Menahan sakit, Aku lekas kembali bangkit, hendak melawan tentara tersebut dengan tenaga kecilku. Seperti yang kuduga, tentara sepertinya tak pernah membedakan anak-anak atau dewasa, laki-laki maupun perempuan, mereka tetap bersikap bengis dan kejam. Seperti sekarang, melawan Aku yang masih kecil ini, tentara tersebut bak melawan lelaki dewasa saja. Ia menghantamkan kepalaku ke lantai bis berulang kali. Aku mati-matian mencakar dan menggigit tangannya.  Sayang, cakaran itu hanya membuat tentara tersebut makin marah saja. Tubuhku Ia banting ke lantai, tangan besarnya mencengkram wajahku dengan kuatnya, dan lututnya Ia gunakan untuk menekan dadaku, membuatku merasakan sesak yang teramat berat.

“A..Allah.. Allaah…” lirihku, megap-megap mencari udara. Tentara itu terus membekap mulut sekaligus wajahku, tak membiarkan sedikit oksigenpun masuk kedalam paru-paruku. Hmbph.. A..Allaaah…!!

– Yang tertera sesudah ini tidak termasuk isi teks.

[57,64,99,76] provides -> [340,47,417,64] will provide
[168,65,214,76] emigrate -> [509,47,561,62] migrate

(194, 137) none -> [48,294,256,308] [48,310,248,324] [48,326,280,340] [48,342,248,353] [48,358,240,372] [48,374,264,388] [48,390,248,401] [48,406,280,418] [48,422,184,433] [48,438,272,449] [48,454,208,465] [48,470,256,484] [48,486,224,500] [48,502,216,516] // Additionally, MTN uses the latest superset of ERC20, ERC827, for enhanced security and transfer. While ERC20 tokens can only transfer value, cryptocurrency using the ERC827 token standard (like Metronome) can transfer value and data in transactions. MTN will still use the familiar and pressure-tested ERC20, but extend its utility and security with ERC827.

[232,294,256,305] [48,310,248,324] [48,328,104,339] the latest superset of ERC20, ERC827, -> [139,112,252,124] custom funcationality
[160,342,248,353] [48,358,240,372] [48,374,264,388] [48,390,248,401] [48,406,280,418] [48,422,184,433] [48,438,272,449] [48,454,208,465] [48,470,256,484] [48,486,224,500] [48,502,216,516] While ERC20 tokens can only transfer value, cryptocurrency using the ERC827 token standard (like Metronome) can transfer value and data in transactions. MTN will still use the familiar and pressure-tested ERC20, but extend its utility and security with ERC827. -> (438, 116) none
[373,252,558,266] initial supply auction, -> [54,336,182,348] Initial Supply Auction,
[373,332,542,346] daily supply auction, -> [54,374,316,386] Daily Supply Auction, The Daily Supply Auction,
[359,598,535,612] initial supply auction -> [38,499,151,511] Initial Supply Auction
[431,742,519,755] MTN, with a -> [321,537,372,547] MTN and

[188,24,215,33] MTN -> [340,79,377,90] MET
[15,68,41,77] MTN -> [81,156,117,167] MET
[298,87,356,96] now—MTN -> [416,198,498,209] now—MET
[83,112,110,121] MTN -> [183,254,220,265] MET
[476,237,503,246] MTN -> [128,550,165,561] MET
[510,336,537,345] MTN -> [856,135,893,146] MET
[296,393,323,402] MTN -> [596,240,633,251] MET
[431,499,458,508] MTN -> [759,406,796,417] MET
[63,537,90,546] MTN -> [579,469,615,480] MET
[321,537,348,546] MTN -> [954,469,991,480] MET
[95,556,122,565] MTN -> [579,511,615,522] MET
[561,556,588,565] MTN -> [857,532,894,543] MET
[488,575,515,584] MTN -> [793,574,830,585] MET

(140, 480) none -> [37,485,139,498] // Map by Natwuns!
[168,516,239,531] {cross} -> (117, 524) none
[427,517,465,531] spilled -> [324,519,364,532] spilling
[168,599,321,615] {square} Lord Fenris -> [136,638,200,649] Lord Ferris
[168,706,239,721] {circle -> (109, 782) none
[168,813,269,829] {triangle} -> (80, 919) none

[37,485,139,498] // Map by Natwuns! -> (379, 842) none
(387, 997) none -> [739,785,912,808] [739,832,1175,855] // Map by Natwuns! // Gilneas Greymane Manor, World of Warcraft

Di fikiranku langsung terngiang kembali, saat ayah berkisah tentang Bilal, sahabat Rasul yang begitu istimewa. Dulu Bilalpun pernah dihimpit dengan sebuah batu yang begitu besar, diserang dengan sengatan panas matahari siang, diatas tanah kering yang sangat menyakitkan. Ia dipaksa untuk beralih kembali mengakui Lata dan Uzza sebagai Tuhannya. Tapi Bilal tak bergeming, Ia tetap lirih berkata “Ahad.. Ahad.. Allahu Ahad..” ucapnya.

Tangan besar tentara kian keras mencengkramku, tangan satunya lagi Ia gunakan untuk mencekik leherku. Aku tahu, Ia memang jelas berusaha membunuhku.

Tak apa, sungguh tak apa. Menjadi syuhada memang cita-cita kami semua. Berapapun banyaknya muslim yang mereka bunuh, akan muncul ribuan muslim lagi yang bangkit dan melawan. Akan datang saatnya dimana semua muslim di dunia ini bersatu, membuat pasukan yahudi kocar-kacir ketakutan dan bersembunyi. Hingga seluruh alampun berbicara memberitahu tempat dimana mereka sembunyi.

Degup jantungku memelan, kesadaranku perlahan menghilang.  

Dengan tangan bergetar, Aku mengangkatnya ke atas. Bukan.. bukan utuk mencakar lagi, bukan pula untuk melawan lagi. Namun Aku mengangkat jari telunjukku di tengah-tengah Yahudi, memberi mereka sebuah pesan dengan lantang. “AHAD.. ALLAHU AHAD!!! LAAILAHAILLALLAAH, MUHAMMADU RASULULLAAH!!”

Langit terbelah, malaikat-malaikat bersayap turun berbondong-bondong, mereka berebut menjemputku. Sebuah sosok tak ingin kalah, Ia bersegera menggamit tangan kananku. Wajahnya begitu bersinar, menoleh ke arahku dengan penuh rasa sayang. Aku terperanjat bercampur haru. “Ayah..?” bisikku. Sosok tersebut menoleh, menatapku teduh, lalu tersenyum. “Iya Nak. Ayo, ada seseorang yang ingin bertemu denganmu” ucapnya.

Aku langsung bertanya, “si..siapa Ayah?” tanyaku. 

Ayah menjawab, “siapa lagi? Ia sahabat Rasulullah tercinta, namanya Bilal bin Rabah..”

Mendengarnya, wajahku berubah sumringah.